Certo, pe' suoi stili ornamentali, come per le sue mode e le sue fogge, il Settecento è francese anche in Italia, come il Cinquecento era stato italiano anche in Francia. Pure non ci mancarono impronte e iniziative originali. Andrea Brustolon, vissuto tra i due secoli, tratta la scultura in legno con robusta floridezza di vena; Carlo Briati risolleva a Venezia l'arte vetraria; gli arazzi di Firenze, di Torino, di Napoli, di Roma non sono in tutto eclissati dallo splendore dei gobelins; la ceramica s'allieta di leggiadrie nuove nell'Abruzzo, nella Liguria, nella Toscana, nel Veneto; fiorisce la tarsia nella Lombardia.

E v'ha un'arte che meriterebbe da sola lungo studio, come quella che partecipa con alacrità di consenso a tutta la vita spirituale del tempo: l'incisione sul rame. Essa presta alle fantasie esuberanti un linguaggio suggestivamente sommario e sciolto da ogni rispetto alla realtà; popolarizza aristocraticamente la coltura estetica; introduce un'immagine d'arte fra le cure della famiglia; asseconda il ritorno all'antico, illustrando i monumenti classici e i capolavori paesani.
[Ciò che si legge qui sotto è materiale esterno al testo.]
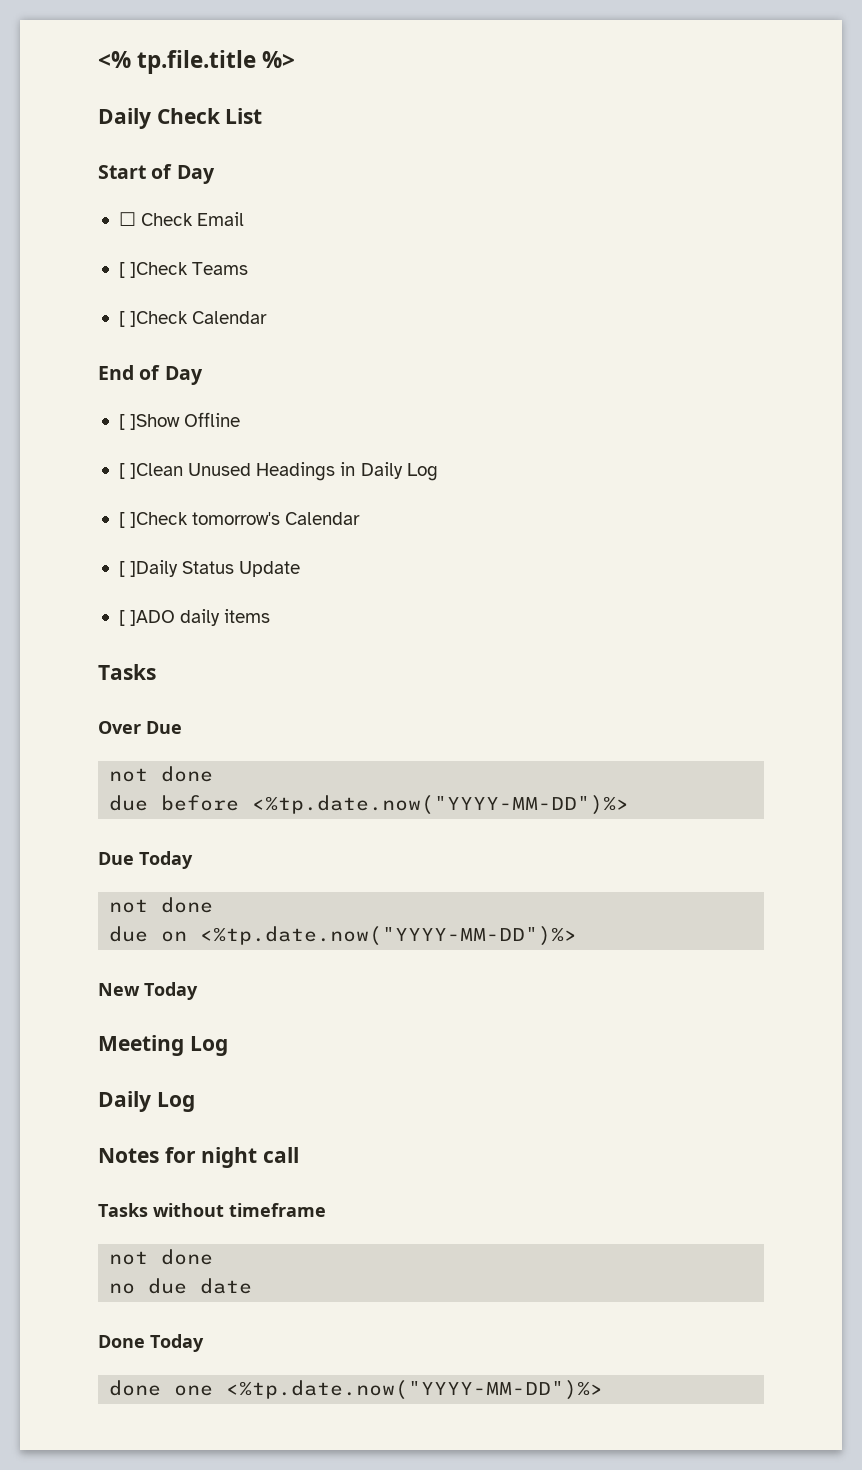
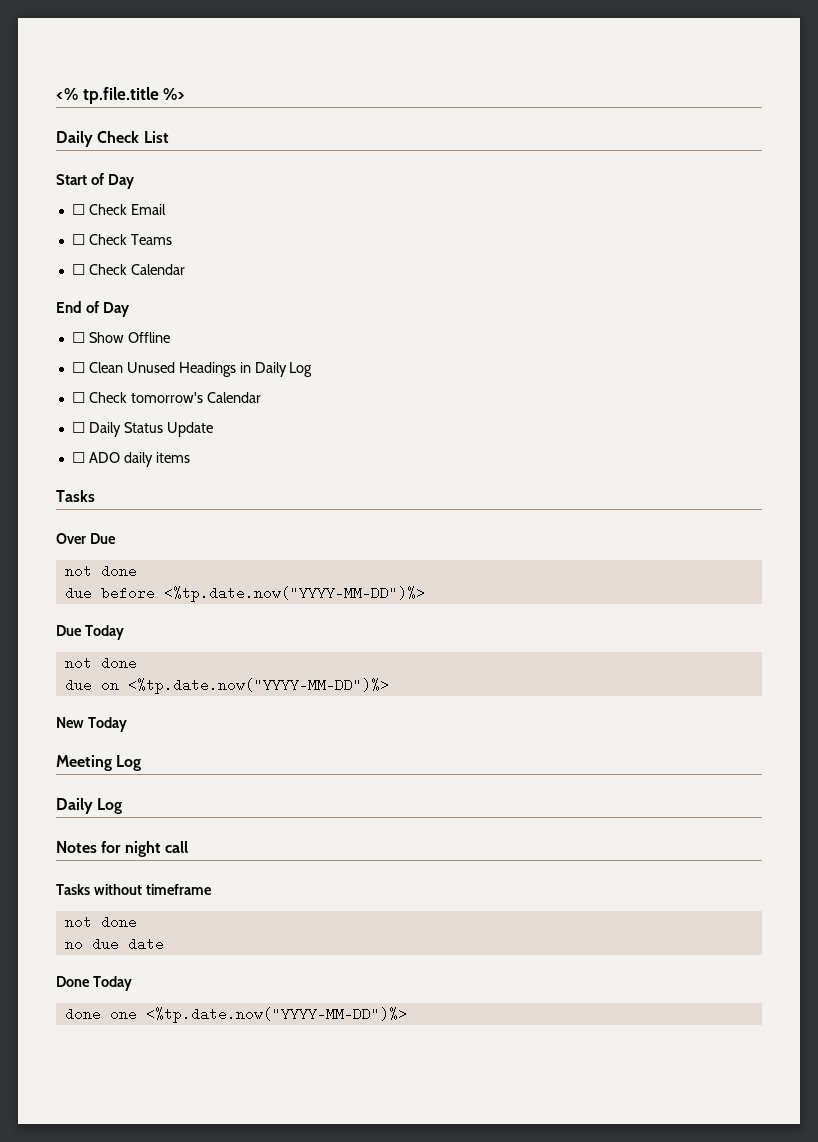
[118,262,189,278] [ ]Check -> [71,234,127,245] ☐ Check
[118,311,189,327] [ ]Check -> [71,264,127,275] ☐ Check
[118,414,181,430] [ ]Show -> [71,332,124,343] ☐ Show
[118,463,184,479] [ ]Clean -> [71,362,123,373] ☐ Clean
[118,512,189,528] [ ]Check -> [71,392,127,403] ☐ Check
[118,560,179,577] [ ]Daily -> [71,422,121,437] ☐ Daily
[118,610,176,626] [ ]ADO -> [71,452,120,463] ☐ ADO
E ognuno di codesti incisori trasfonde la personalità propria nella lastra metallica, lestamente investita dal Canaletto, imbevuta di luce solare nel Tiepolo, carica di chiaroscuri nel Piranesi, morbidamente accarezzata dal Bartolozzi, segnata con dotta evidenza dalla mano del Volpato e del Morghen.
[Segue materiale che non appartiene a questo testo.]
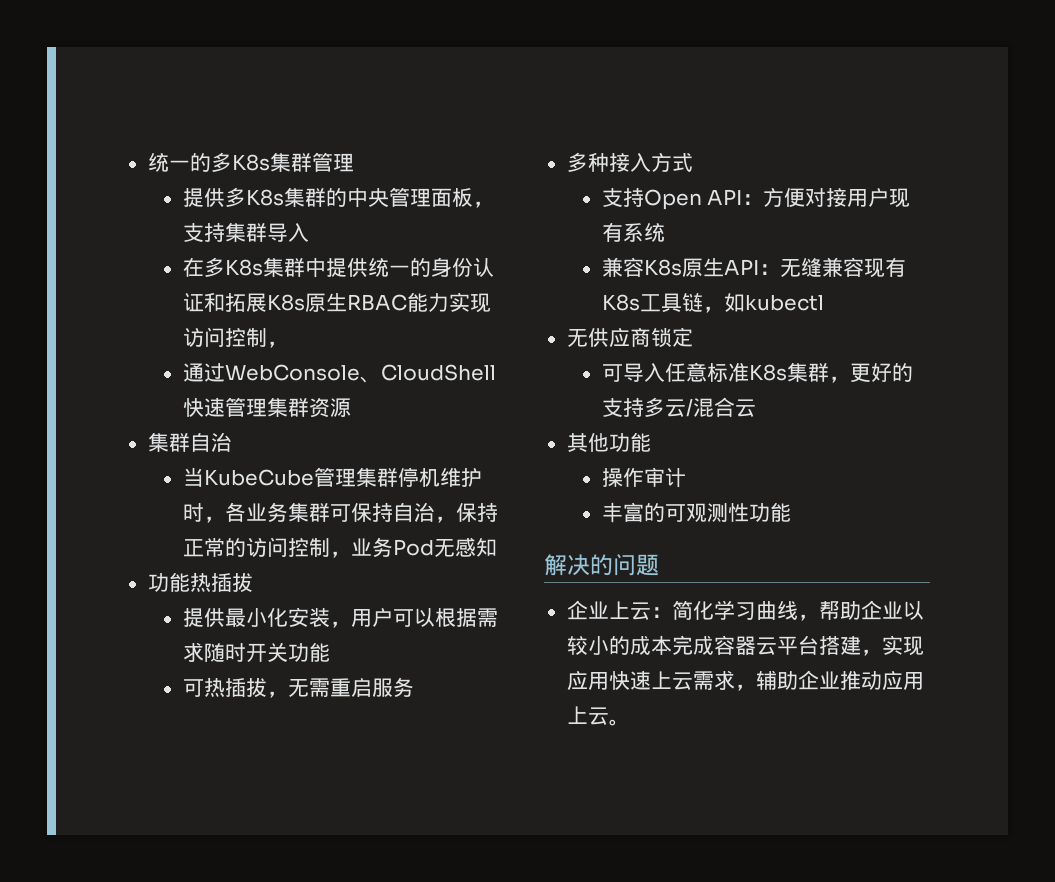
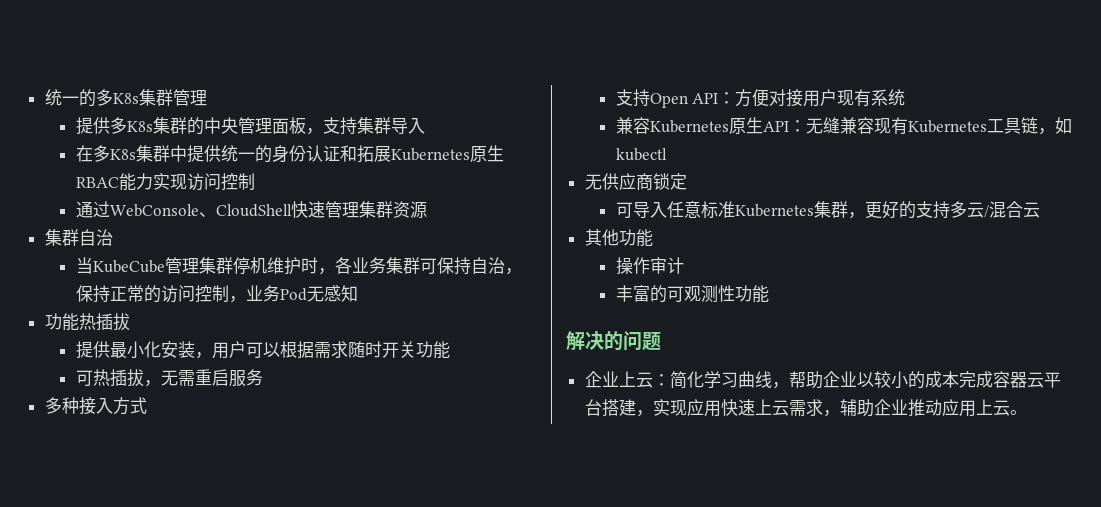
[266,294,305,311] K8s -> [390,148,470,161] Kubernetes
[266,341,288,348] ， -> (255, 181) none
[643,259,682,276] K8s -> [649,120,729,133] Kubernetes
[601,294,640,311] K8s -> [907,120,987,133] Kubernetes
[748,364,787,381] K8s -> [734,204,814,217] Kubernetes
Ma uno dei caratteri che più distinguono l'operosità intellettuale del Settecento è la passione, talora si dovrebbe dire la follia, delle raccolte. Siamo nell'età degli amatori, i quali vengono radunando d'ogni parte, senza badare a dispendio, bronzi, marmi, terracotte, medaglie, monete, tele, disegni; l'età in cui un principe, pur amante della guerra, cede un reggimento di dragoni per alcuni vasi di porcellana, come più tardi suo figlio, durante una ritirata, penserà a mettere in salvo quadri e gioielli, dimenticando gli archivi. E non soltanto nei centri maggiori, dove se ne porge più facilmente l'opportunità, vengono formandosi codeste collezioni. Talora in qualche sonnolenta cittaduzza di provincia, quasi tagliata fuori del mondo, il forestiero colto scende dalla berlina per visitare il museo, il medagliere, la quadreria, messi insieme dal discendente di un sinistro gufo feudale raggentilito in cavaliere di buon gusto. Ora, come mai queste assidue occasioni di raffronti, questo riaccostamento di forme e inspirazioni diverse, non avrebbero contribuito a fecondare, ad allargare le intelligenze?